I followed the instructions for their modem/router from portforward.com. I ported 3389 forward.

I made sure that RDC is enabled and is allowed through windows firewall.

However i cant connect to it. They are running winxp pro and i win 7. Their ISP is web africa.

I tried to ping their ip address, but it times out. I can tracert, it times out.

is it possible that port 3389 is blocked by web africa?

i tried to use pfportchecker and it says that external ip is found, but it cant ping the router but also it says the port is open how does that work?

when i use telnet and remote in it says connect failed.

what else can i do to make it work?
 
Hi,

i'm taking a guess now but as far as I knw you have to point on your router that anything that is destined to port 3389 is forwarded to the pc that you want to connect to IP.

so you when you remote you must use your routers external ip.
 
@wizzard

can you tell me for interest sake am i on the correct path to setting up port forwarding for rdc?
 
yep staunchy20 but it seems the original poster has covered that area. It can be a mission with some routers setting up port forwarding because there is a small tickbox somewhere that needs to be ticked (Enable Virtual Services on one of my old ones for example).

Its also possible RDS is blocked by web africa, I don't know what their policies are with that sort of thing
 
cool thnx info is for personal knowledge.

i'm busy studying IT part time but sumtimes regret getting into IT...
 
Routers often block ICMP packets, which could also be the cause of why you can't ping their router. They always block telnet, SSH and HTTP on the WAN port by default, but you can enable it too, but it is not recommended.

I would suggest that you register a Dynamic DNS account at www.dyndns.com, which is free. Once you've setup a host, you should configure the router to automatically update the DDNS account, so that you can be sure that the DDNS account is always linked to the router's WAN IP address.

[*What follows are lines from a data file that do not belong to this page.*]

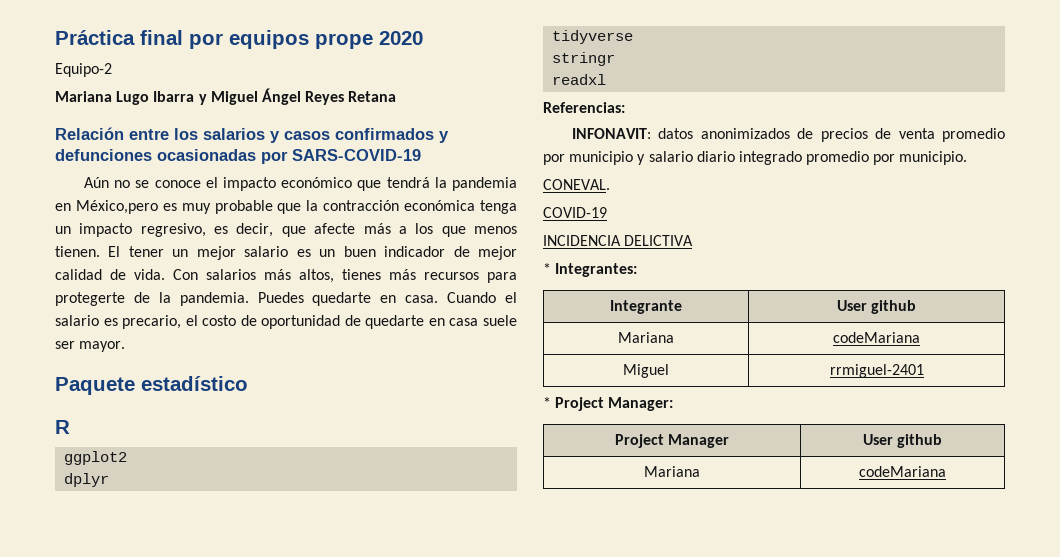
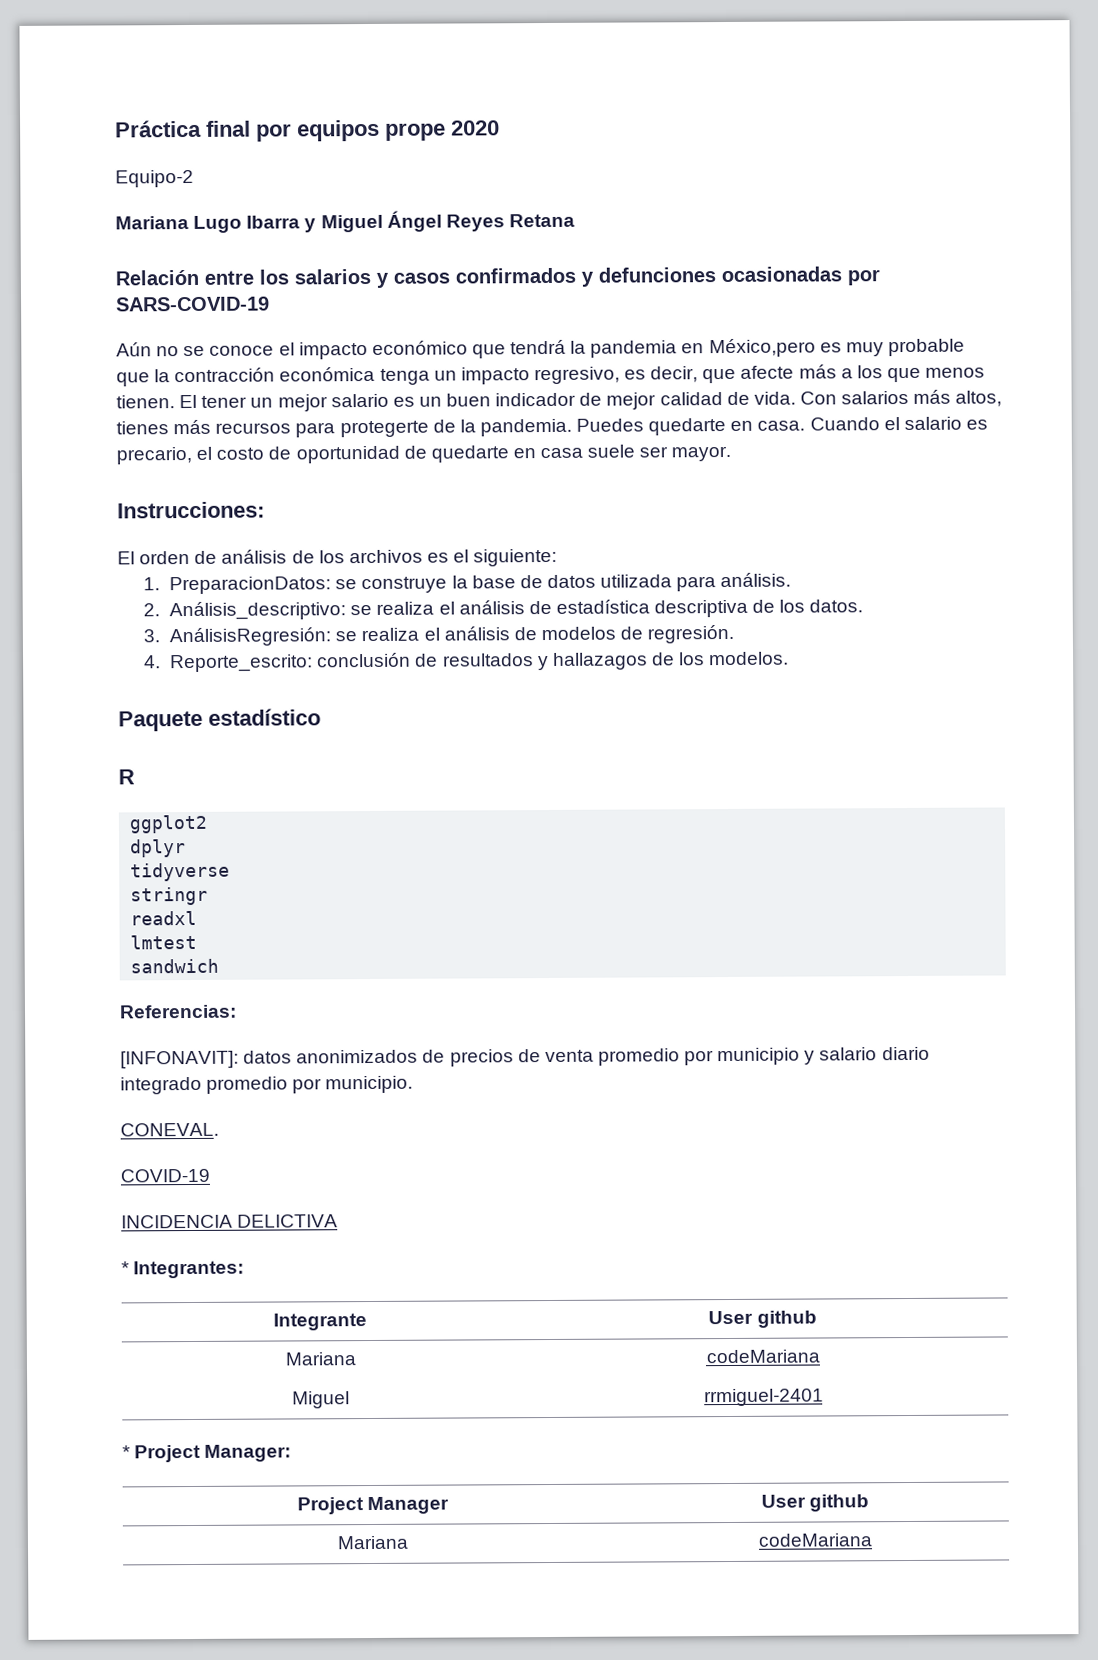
(126, 346) none -> [117,501,265,519] [117,548,558,567] [143,572,792,595] [143,599,864,621] [143,624,735,647] [144,651,790,673] // Instrucciones: // El orden de análisis de los archivos es el siguiente: // 1. PreparacionDatos: se construye la base de datos utilizada para análisis. // 2. Análisis_descriptivo: se realiza el análisis de estadística descriptiva de los datos. // 3. AnálisisRegresión: se realiza el análisis de modelos de regresión. // 4. Reporte_escrito: conclusión de resultados y hallazagos de los modelos.
(607, 79) none -> [130,934,198,950] [130,958,220,974] // lmtest // sandwich
[572,128,652,139] INFONAVIT: -> [120,1050,239,1069] [INFONAVIT]:

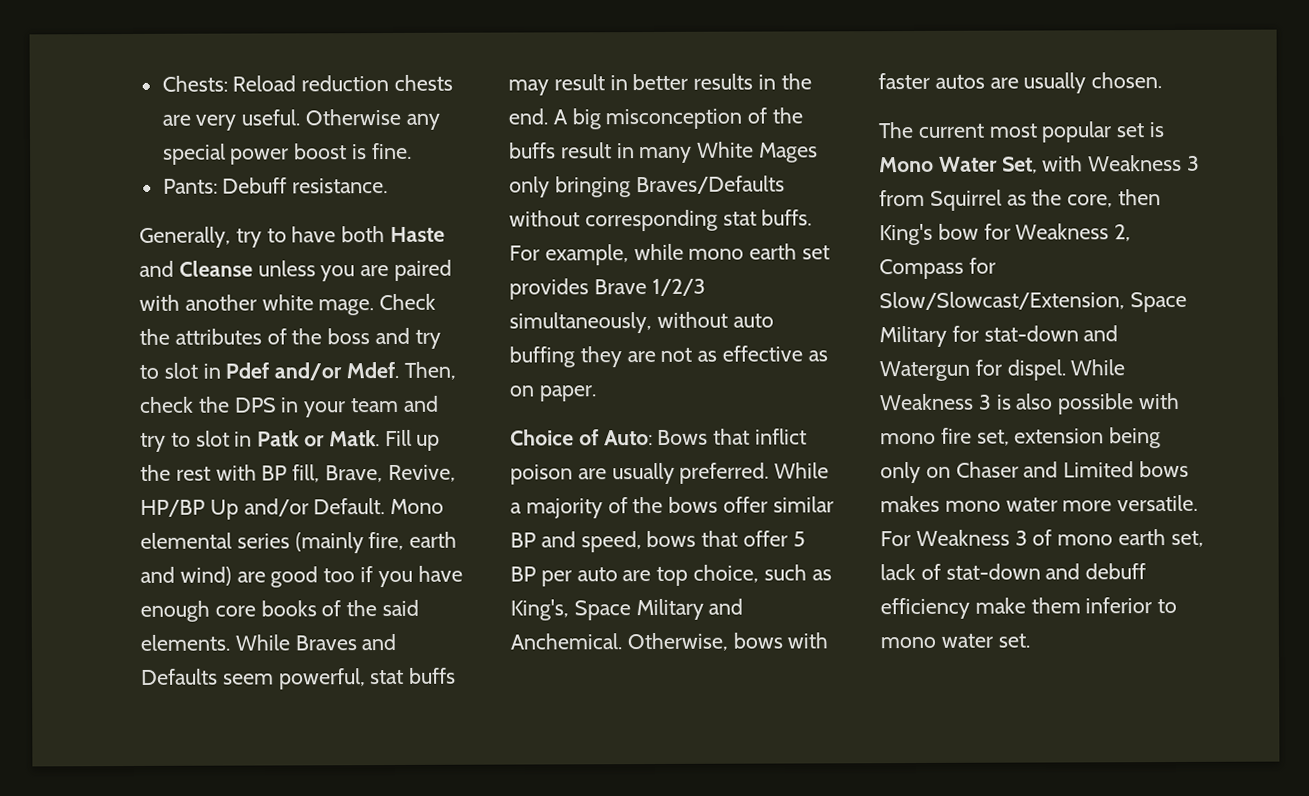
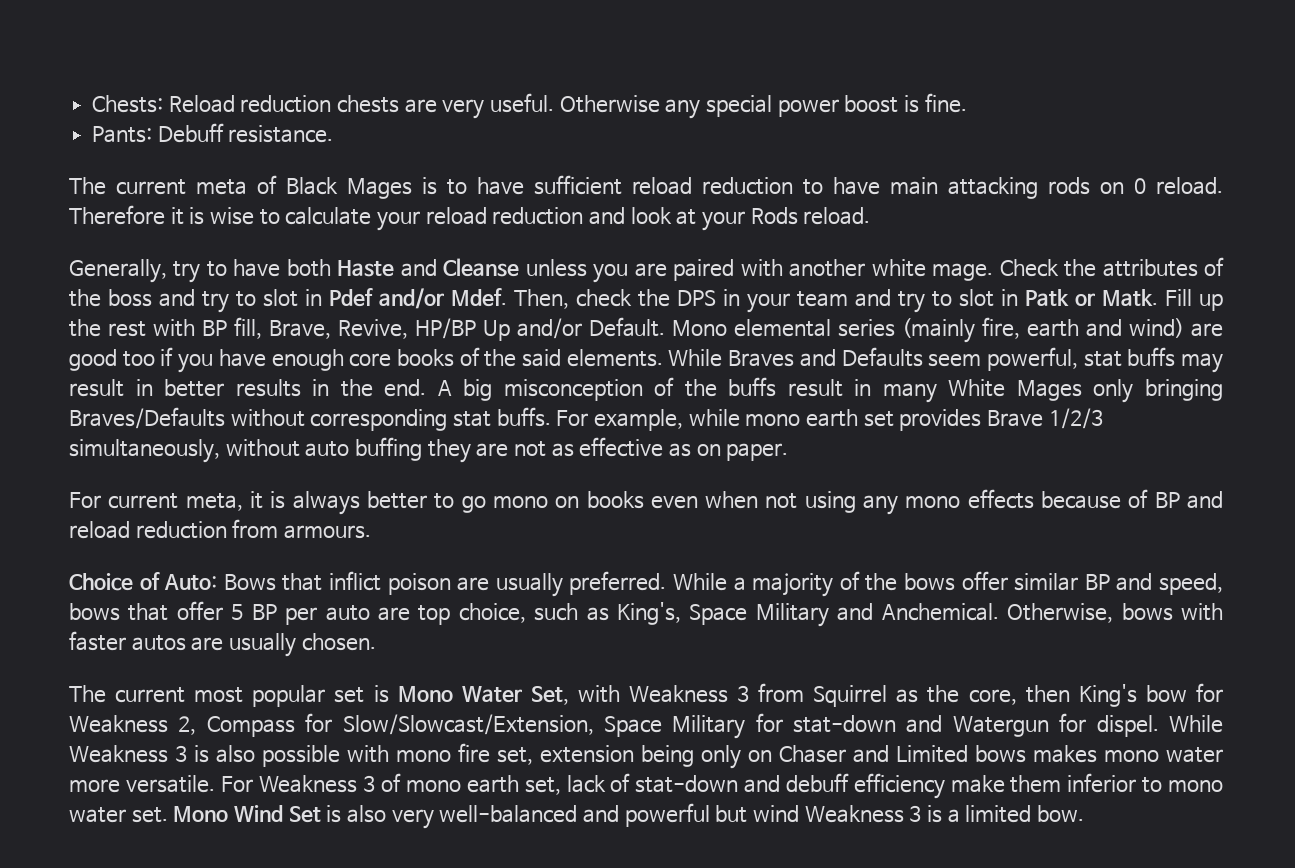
(389, 186) none -> [69,175,1224,199] [69,205,871,231] // The current meta of Black Mages is to have sufficient reload reduction to have main attacking rods on 0 reload. Therefore it is wise to calculate your reload reduction and look at your Rods reload.
(597, 393) none -> [69,489,1224,515] [69,519,371,539] // For current meta, it is always better to go mono on books even when not using any mono effects because of BP and reload reduction from armours.
(1030, 640) none -> [173,803,1084,829] Mono Wind Set is also very well-balanced and powerful but wind Weakness 3 is a limited bow.

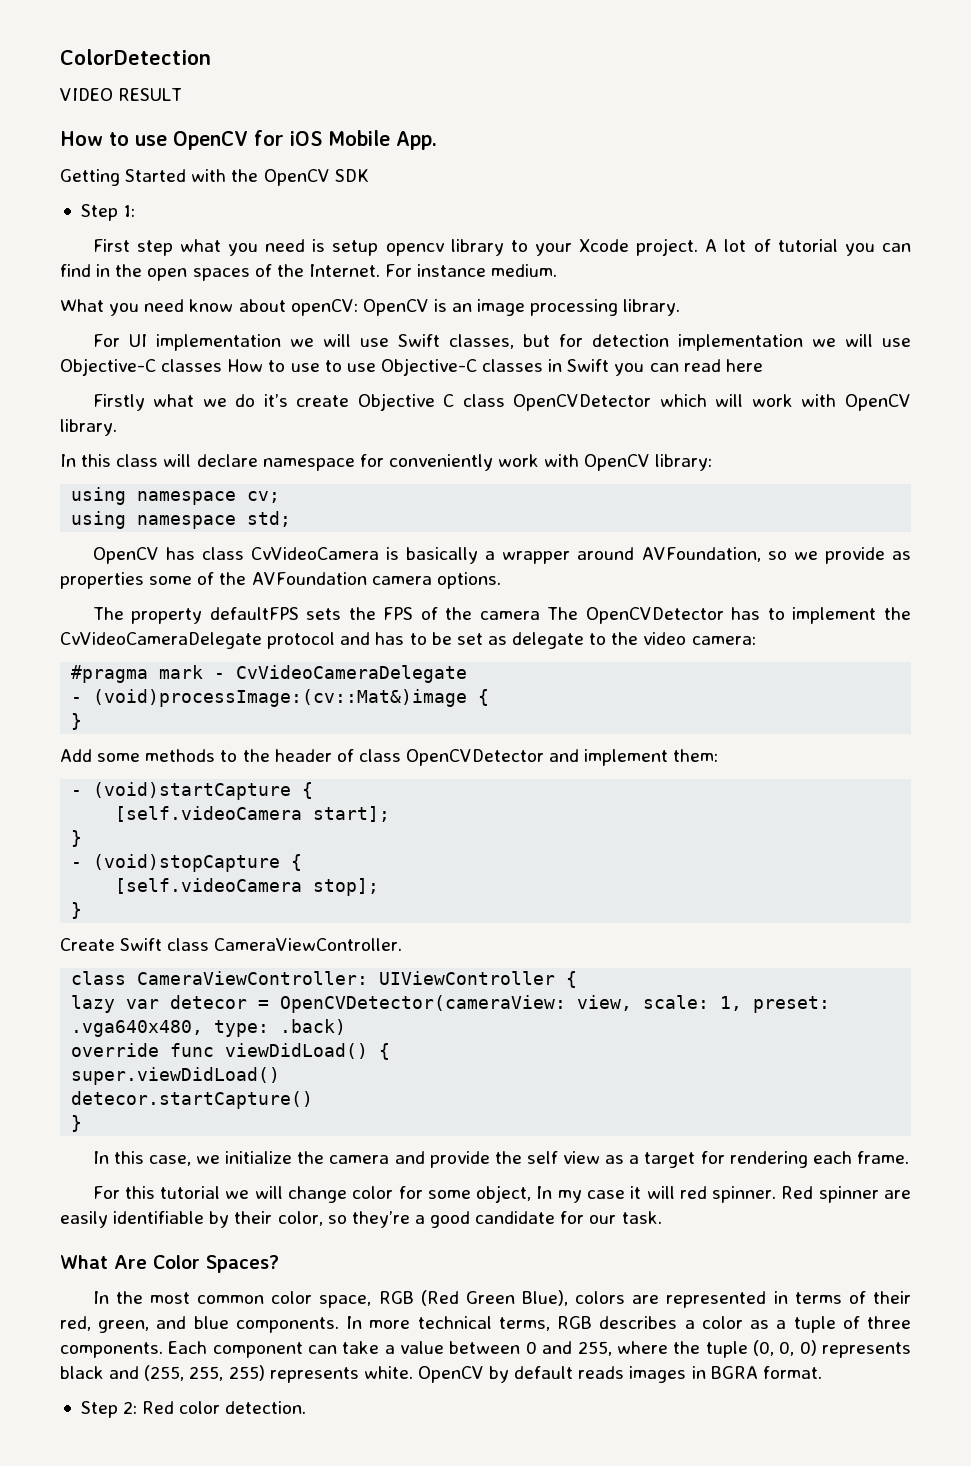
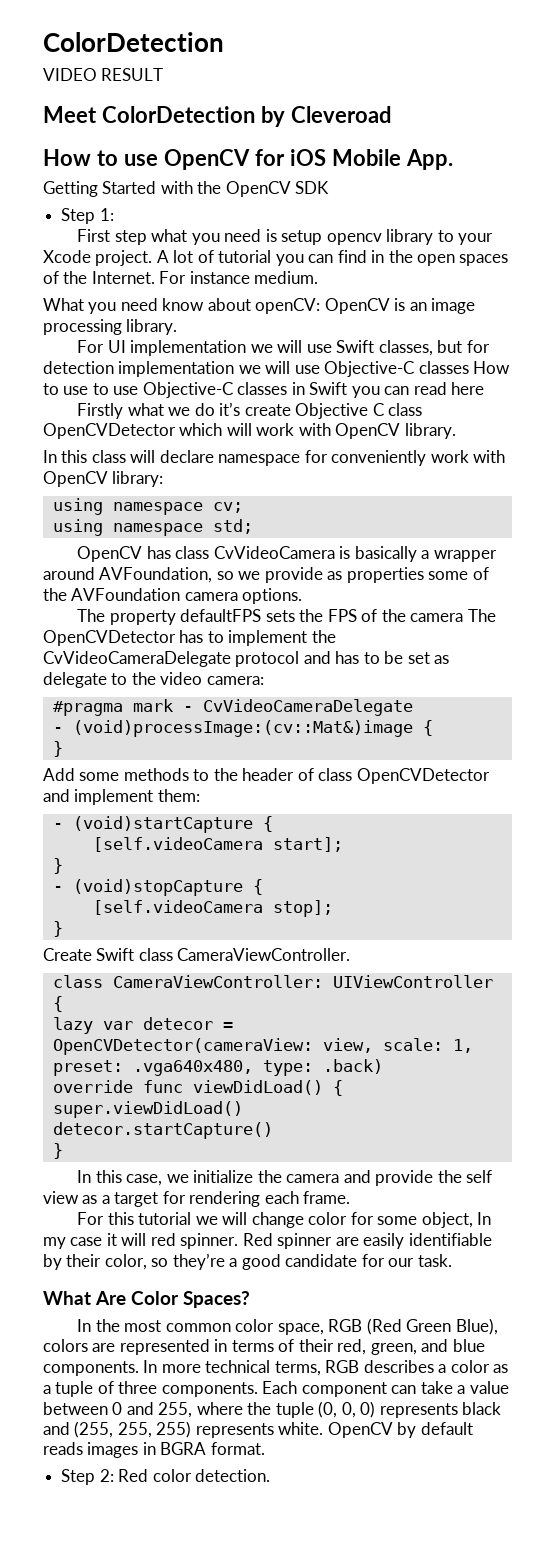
(183, 94) none -> [43,106,391,127] // Meet ColorDetection by Cleveroad

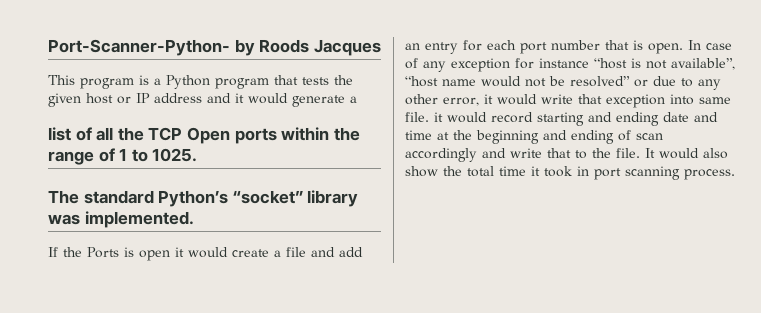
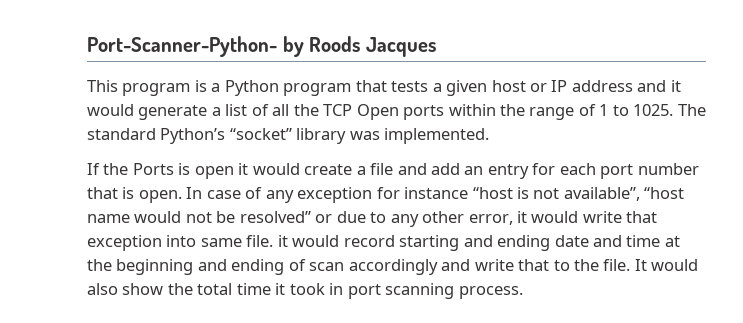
[334,75,353,85] the -> [432,83,442,92] a
(357, 99) // -> (221, 111) none
(198, 155) // -> (674, 110) none

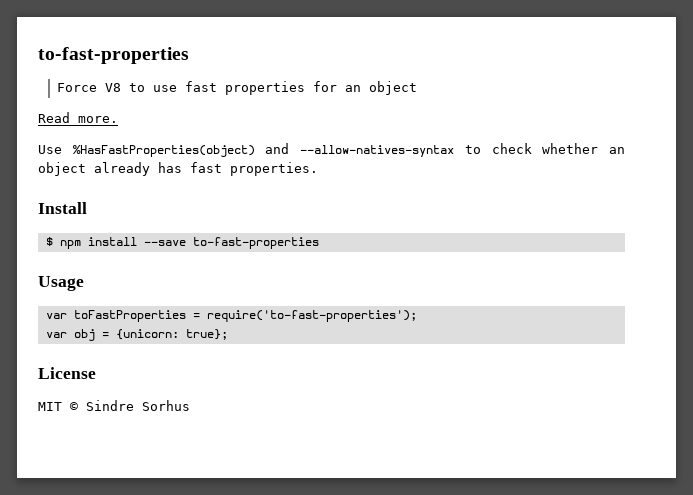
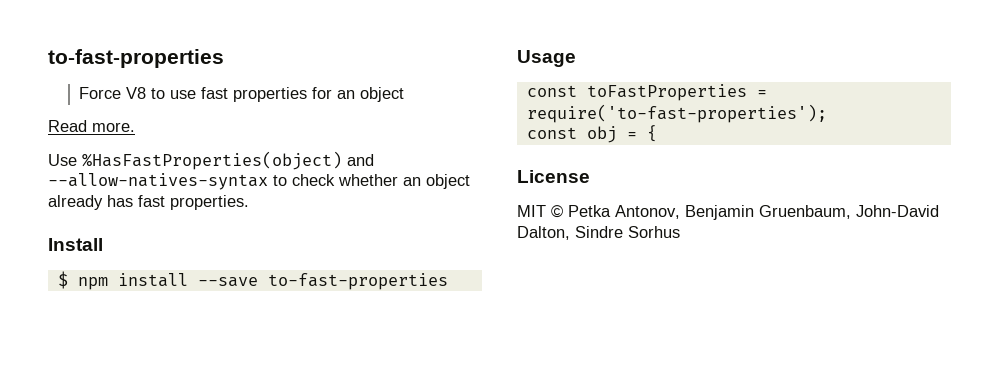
[45,313,67,319] var -> [526,85,577,97] const
[45,332,67,338] var -> [526,127,577,139] const
[115,329,228,340] {unicorn: true}; -> [646,125,657,142] {
(78, 406) none -> [568,205,939,220] [517,226,570,240] Petka Antonov, Benjamin Gruenbaum, John-David Dalton,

Once you have DDNS running, then you can simply connect to a hostname (eg. rdpserver.dyndns.info). It would be advisable to enable ICMP packets on the WAN interface on their router, so that you can ping the DDNS address first, before trying to get RDP going.

I would also advise you to setup static IP addresses on their router, or at least just for the PC that you're doing a port forward for.

Good luck :)
 
www.teamvewer.com is still the most efficient option - then you do not have to struggle with firewalls, routers and passwords.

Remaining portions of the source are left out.